--- RECORDS SUPPLIED ---

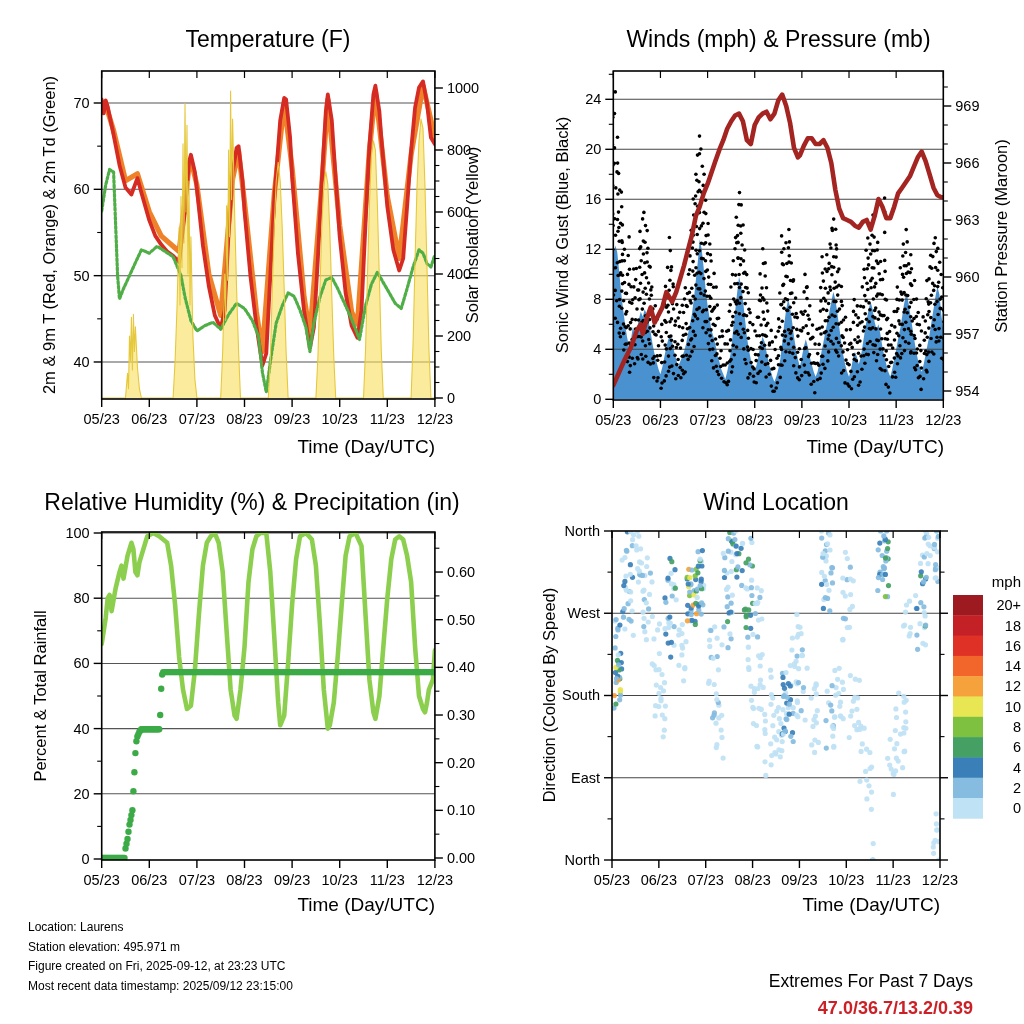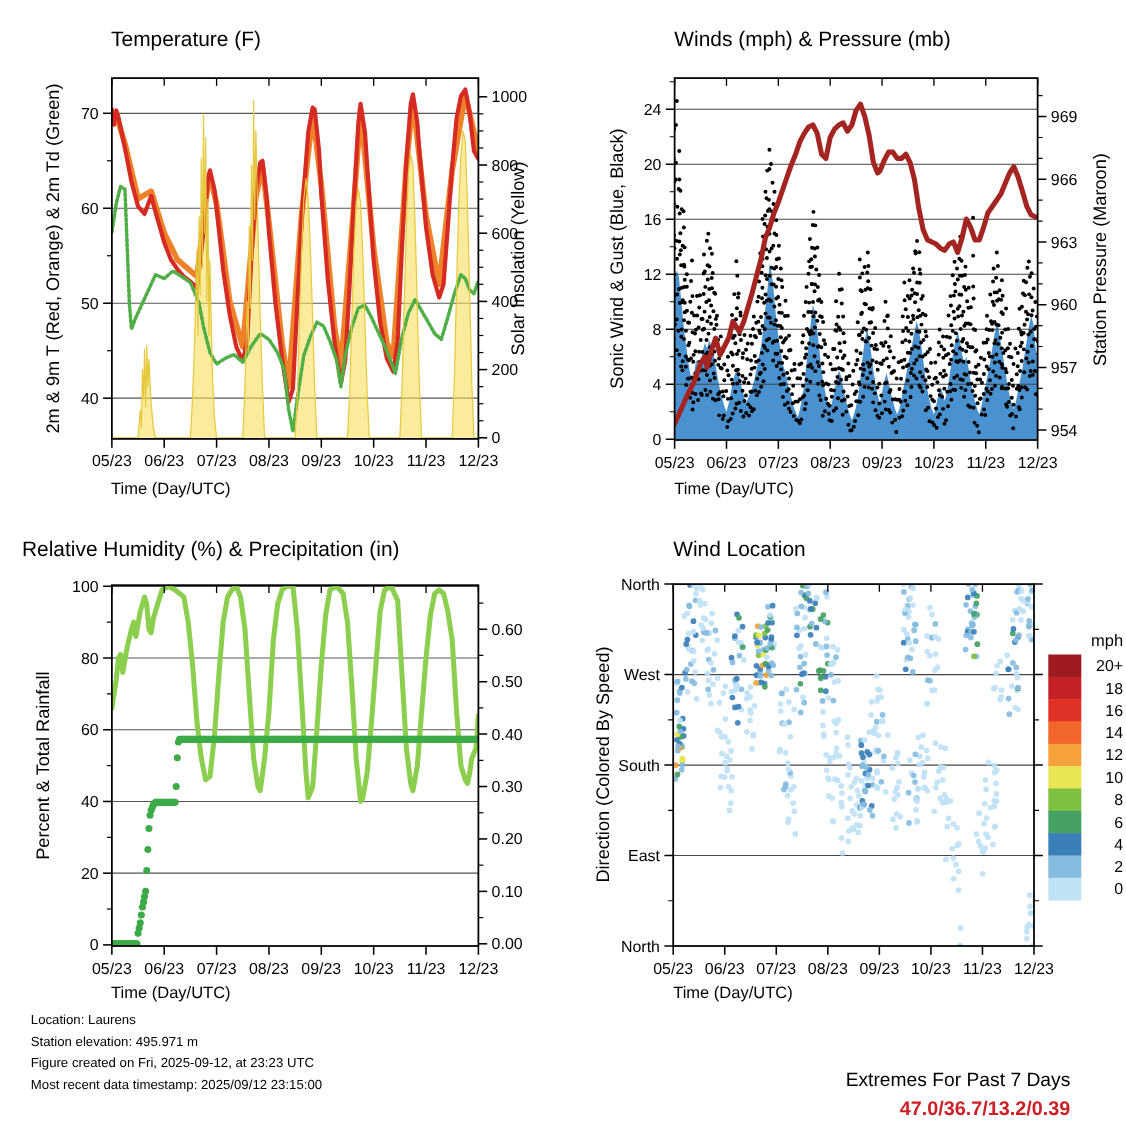--- a/index.html
+++ b/index.html
@@ -4,7 +4,7 @@
 <style>
   html,body{margin:0;padding:0;background:#fff;}
   body{width:1024px;height:1024px;position:relative;font-family:"Liberation Sans",sans-serif;color:#000;overflow:hidden;}
-  .ctitle{position:absolute;font-size:19px;text-align:left;white-space:nowrap;}
+  .ctitle{position:absolute;font-size:23px;text-align:center;white-space:nowrap;}
   .xlabel{position:absolute;font-size:15px;text-align:left;white-space:nowrap;}
   .vlabel{position:absolute;white-space:nowrap;font-size:16.5px;transform:translate(-50%,-50%) rotate(-90deg);}
   .footer{position:absolute;left:28px;top:918px;font-size:12px;line-height:19.6px;}

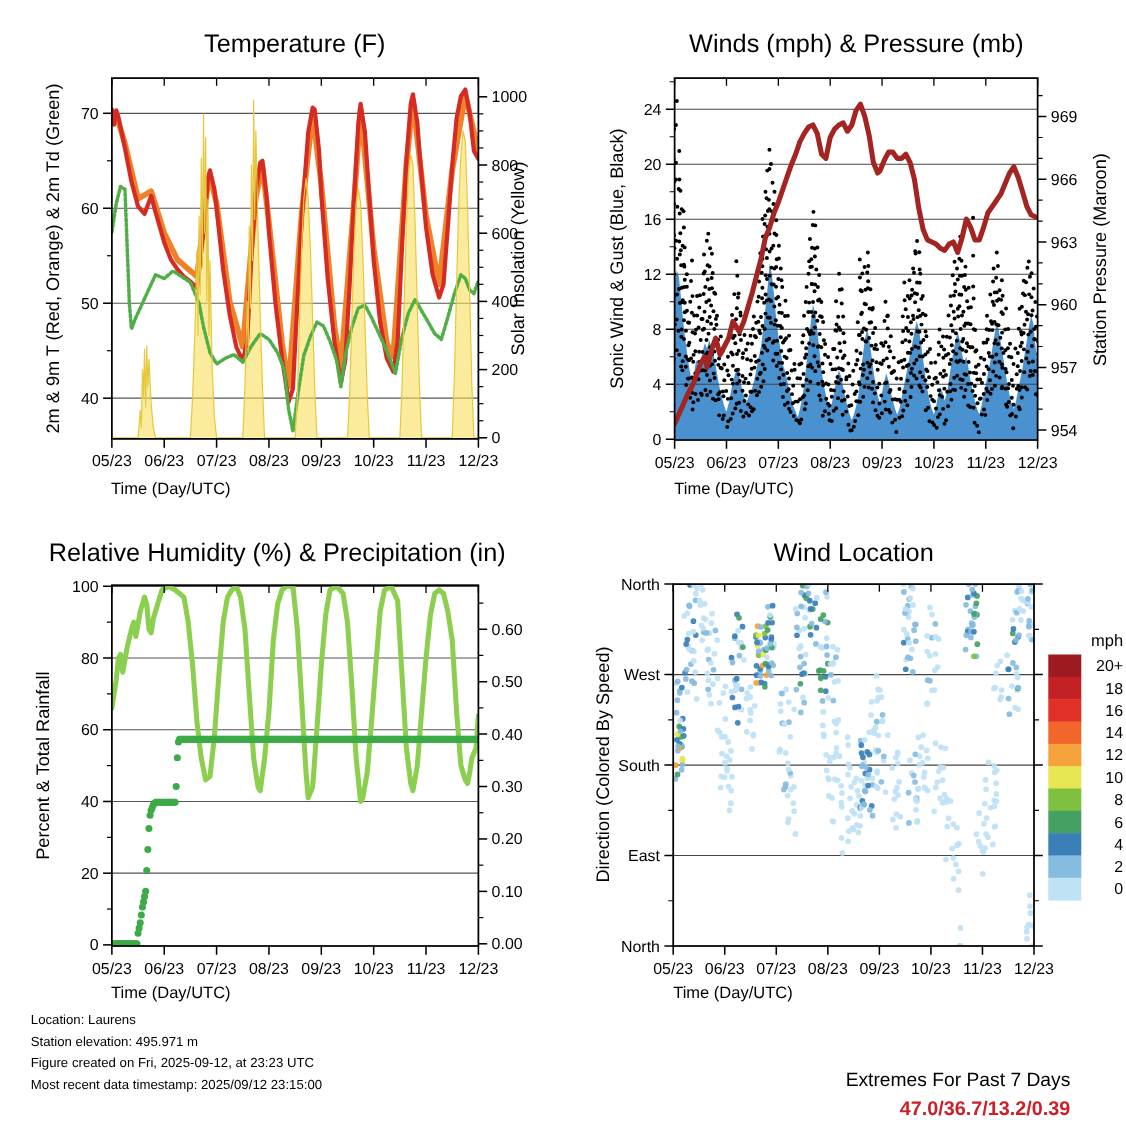--- a/index.html
+++ b/index.html
@@ -5,7 +5,7 @@
   html,body{margin:0;padding:0;background:#fff;}
   body{width:1024px;height:1024px;position:relative;font-family:"Liberation Sans",sans-serif;color:#000;overflow:hidden;}
   .ctitle{position:absolute;font-size:23px;text-align:center;white-space:nowrap;}
-  .xlabel{position:absolute;font-size:15px;text-align:left;white-space:nowrap;}
+  .xlabel{position:absolute;font-size:19px;text-align:right;white-space:nowrap;}
   .vlabel{position:absolute;white-space:nowrap;font-size:16.5px;transform:translate(-50%,-50%) rotate(-90deg);}
   .footer{position:absolute;left:28px;top:918px;font-size:12px;line-height:19.6px;}
   .extremes{position:absolute;right:51px;top:968px;text-align:right;line-height:26.5px;font-size:17.5px;}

---

WORK INSTRUCTION. Reproduce every line above that contains the string "right".

YOUR RESPONSE.
+  .xlabel{position:absolute;font-size:19px;text-align:right;white-space:nowrap;}
   .extremes{position:absolute;right:51px;top:968px;text-align:right;line-height:26.5px;font-size:17.5px;}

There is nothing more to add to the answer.